§ WORK ORDER
Quote the records beneath, complete and exact. Leave out images.
**** DATA TO USE
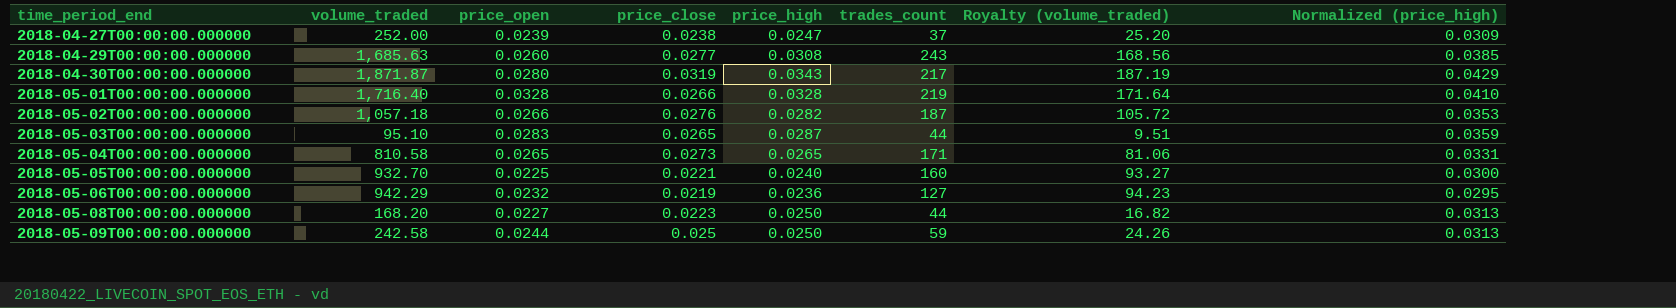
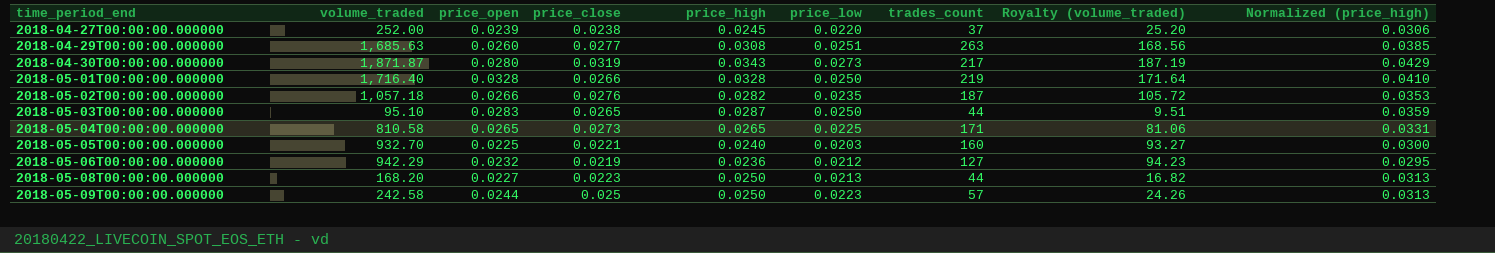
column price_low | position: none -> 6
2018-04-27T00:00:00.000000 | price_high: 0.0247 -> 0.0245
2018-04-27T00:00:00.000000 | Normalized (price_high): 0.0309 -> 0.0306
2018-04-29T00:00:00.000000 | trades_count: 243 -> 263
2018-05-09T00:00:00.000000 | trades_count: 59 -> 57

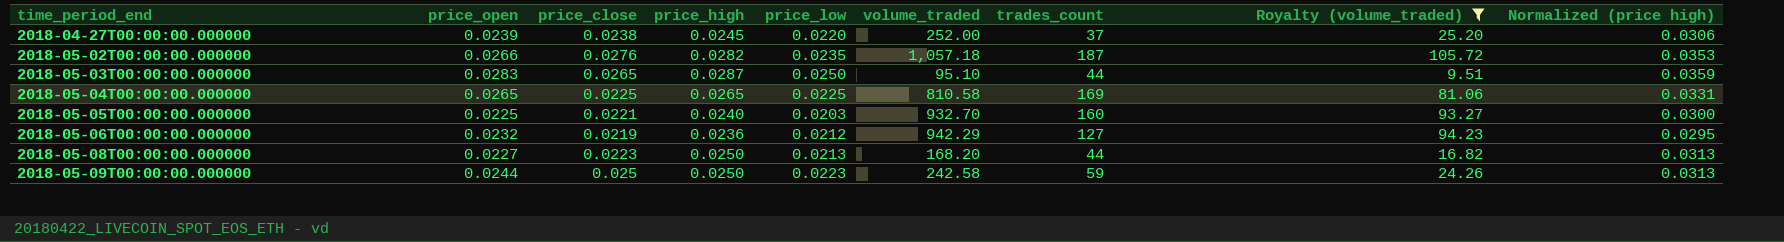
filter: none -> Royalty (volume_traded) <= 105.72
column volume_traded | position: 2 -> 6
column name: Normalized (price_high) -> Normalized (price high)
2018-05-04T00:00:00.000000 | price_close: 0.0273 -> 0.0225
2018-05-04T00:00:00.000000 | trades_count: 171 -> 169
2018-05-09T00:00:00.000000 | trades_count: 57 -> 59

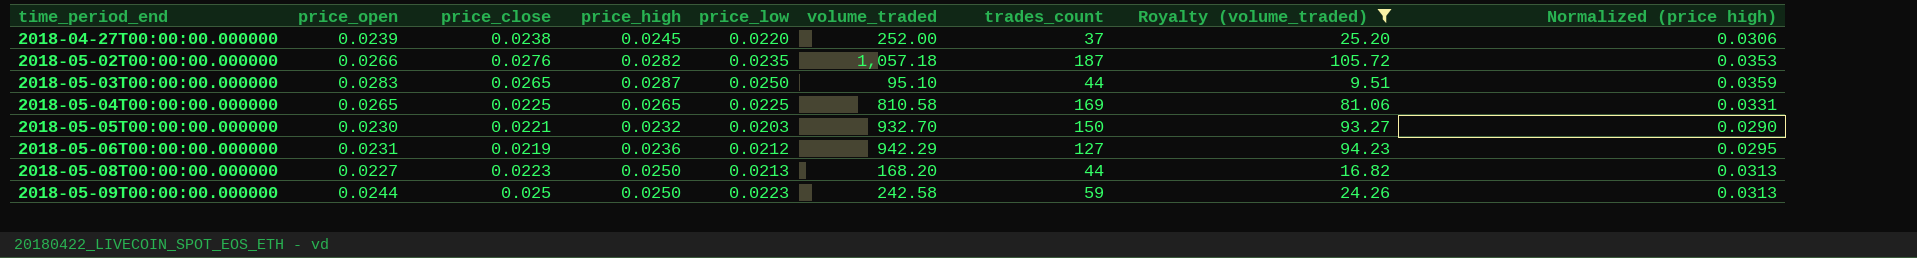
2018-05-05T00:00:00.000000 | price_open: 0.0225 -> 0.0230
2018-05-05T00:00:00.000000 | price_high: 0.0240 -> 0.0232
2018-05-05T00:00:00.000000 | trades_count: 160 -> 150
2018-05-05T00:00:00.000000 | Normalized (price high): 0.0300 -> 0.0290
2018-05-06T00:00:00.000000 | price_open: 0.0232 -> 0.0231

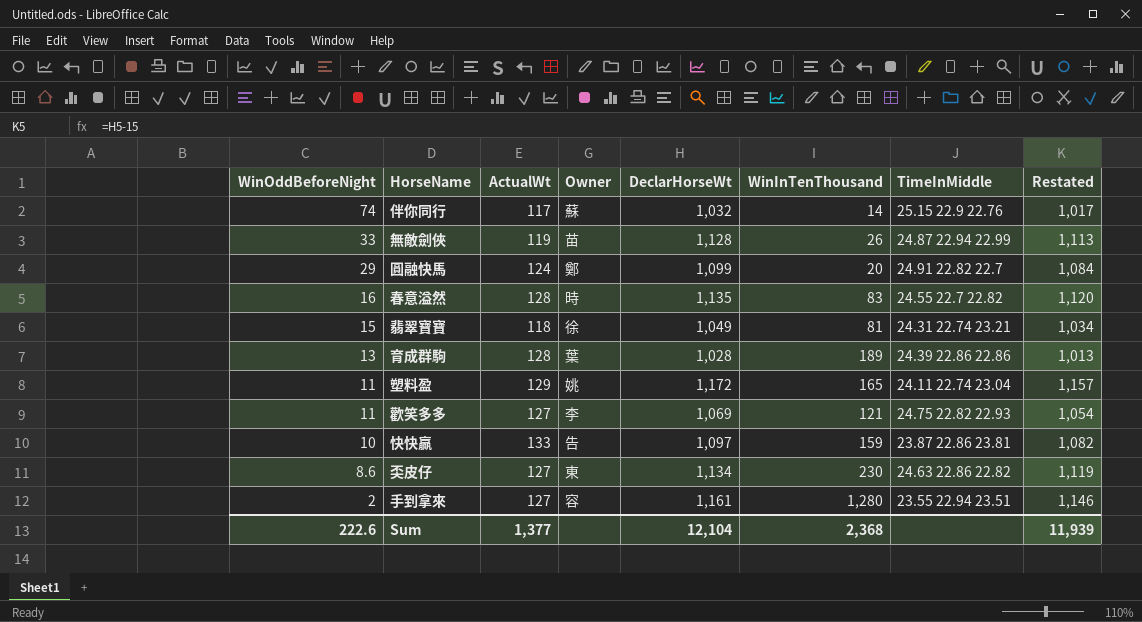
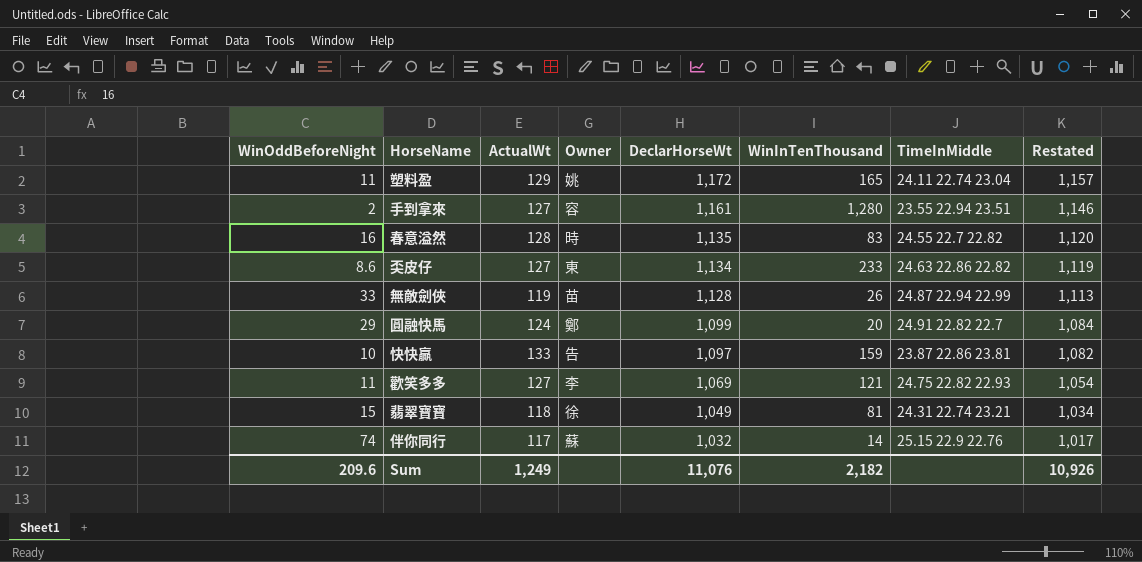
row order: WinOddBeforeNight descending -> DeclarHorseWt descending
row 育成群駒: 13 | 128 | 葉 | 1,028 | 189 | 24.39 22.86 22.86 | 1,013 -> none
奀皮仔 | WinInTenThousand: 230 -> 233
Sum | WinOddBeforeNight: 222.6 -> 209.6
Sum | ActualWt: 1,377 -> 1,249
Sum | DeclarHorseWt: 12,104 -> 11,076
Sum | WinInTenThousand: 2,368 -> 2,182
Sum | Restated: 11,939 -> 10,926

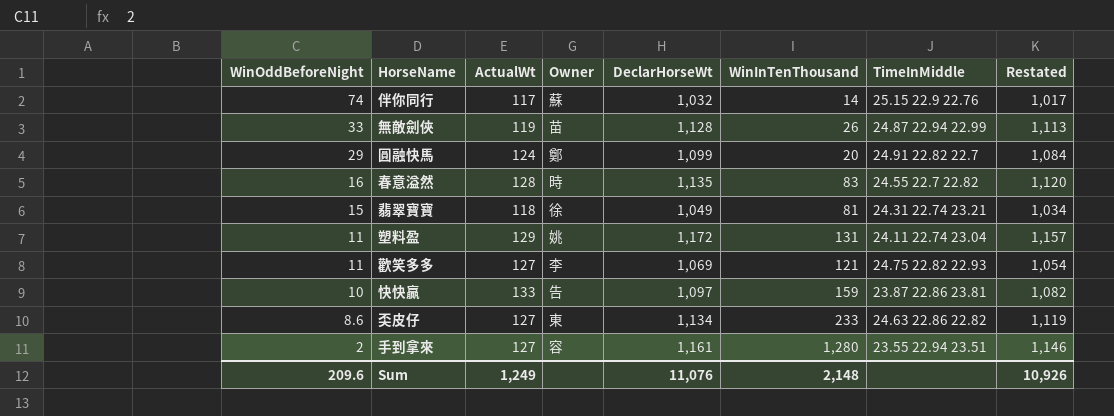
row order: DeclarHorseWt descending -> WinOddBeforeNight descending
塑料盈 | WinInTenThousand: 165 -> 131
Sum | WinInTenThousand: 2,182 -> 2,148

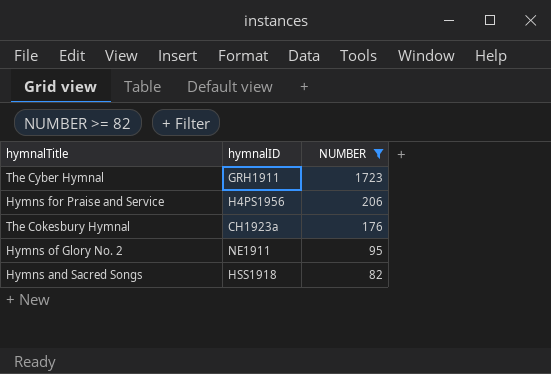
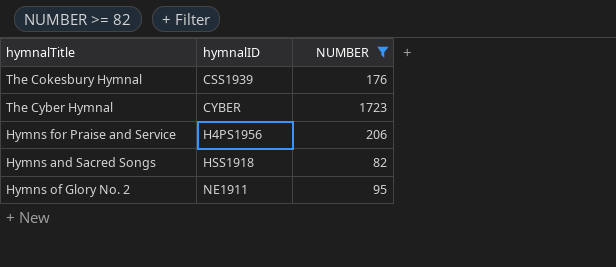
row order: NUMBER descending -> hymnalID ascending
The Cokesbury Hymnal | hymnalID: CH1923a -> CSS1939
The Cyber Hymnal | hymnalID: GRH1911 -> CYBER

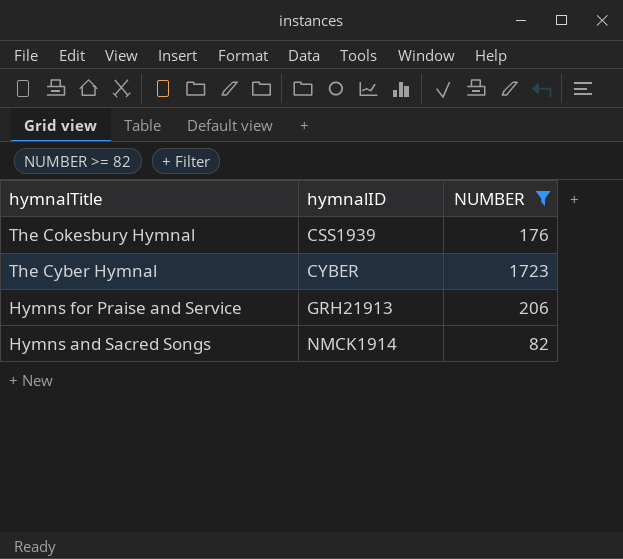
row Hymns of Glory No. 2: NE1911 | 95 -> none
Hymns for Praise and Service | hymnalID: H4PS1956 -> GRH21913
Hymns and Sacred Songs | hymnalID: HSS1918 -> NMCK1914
********
§ ANSWER SPACE
column price_low | position: none -> 6
2018-04-27T00:00:00.000000 | price_high: 0.0247 -> 0.0245
2018-04-27T00:00:00.000000 | Normalized (price_high): 0.0309 -> 0.0306
2018-04-29T00:00:00.000000 | trades_count: 243 -> 263
2018-05-09T00:00:00.000000 | trades_count: 59 -> 57

filter: none -> Royalty (volume_traded) <= 105.72
column volume_traded | position: 2 -> 6
column name: Normalized (price_high) -> Normalized (price high)
2018-05-04T00:00:00.000000 | price_close: 0.0273 -> 0.0225
2018-05-04T00:00:00.000000 | trades_count: 171 -> 169
2018-05-09T00:00:00.000000 | trades_count: 57 -> 59

2018-05-05T00:00:00.000000 | price_open: 0.0225 -> 0.0230
2018-05-05T00:00:00.000000 | price_high: 0.0240 -> 0.0232
2018-05-05T00:00:00.000000 | trades_count: 160 -> 150
2018-05-05T00:00:00.000000 | Normalized (price high): 0.0300 -> 0.0290
2018-05-06T00:00:00.000000 | price_open: 0.0232 -> 0.0231

row order: WinOddBeforeNight descending -> DeclarHorseWt descending
row 育成群駒: 13 | 128 | 葉 | 1,028 | 189 | 24.39 22.86 22.86 | 1,013 -> none
奀皮仔 | WinInTenThousand: 230 -> 233
Sum | WinOddBeforeNight: 222.6 -> 209.6
Sum | ActualWt: 1,377 -> 1,249
Sum | DeclarHorseWt: 12,104 -> 11,076
Sum | WinInTenThousand: 2,368 -> 2,182
Sum | Restated: 11,939 -> 10,926

row order: DeclarHorseWt descending -> WinOddBeforeNight descending
塑料盈 | WinInTenThousand: 165 -> 131
Sum | WinInTenThousand: 2,182 -> 2,148

row order: NUMBER descending -> hymnalID ascending
The Cokesbury Hymnal | hymnalID: CH1923a -> CSS1939
The Cyber Hymnal | hymnalID: GRH1911 -> CYBER

row Hymns of Glory No. 2: NE1911 | 95 -> none
Hymns for Praise and Service | hymnalID: H4PS1956 -> GRH21913
Hymns and Sacred Songs | hymnalID: HSS1918 -> NMCK1914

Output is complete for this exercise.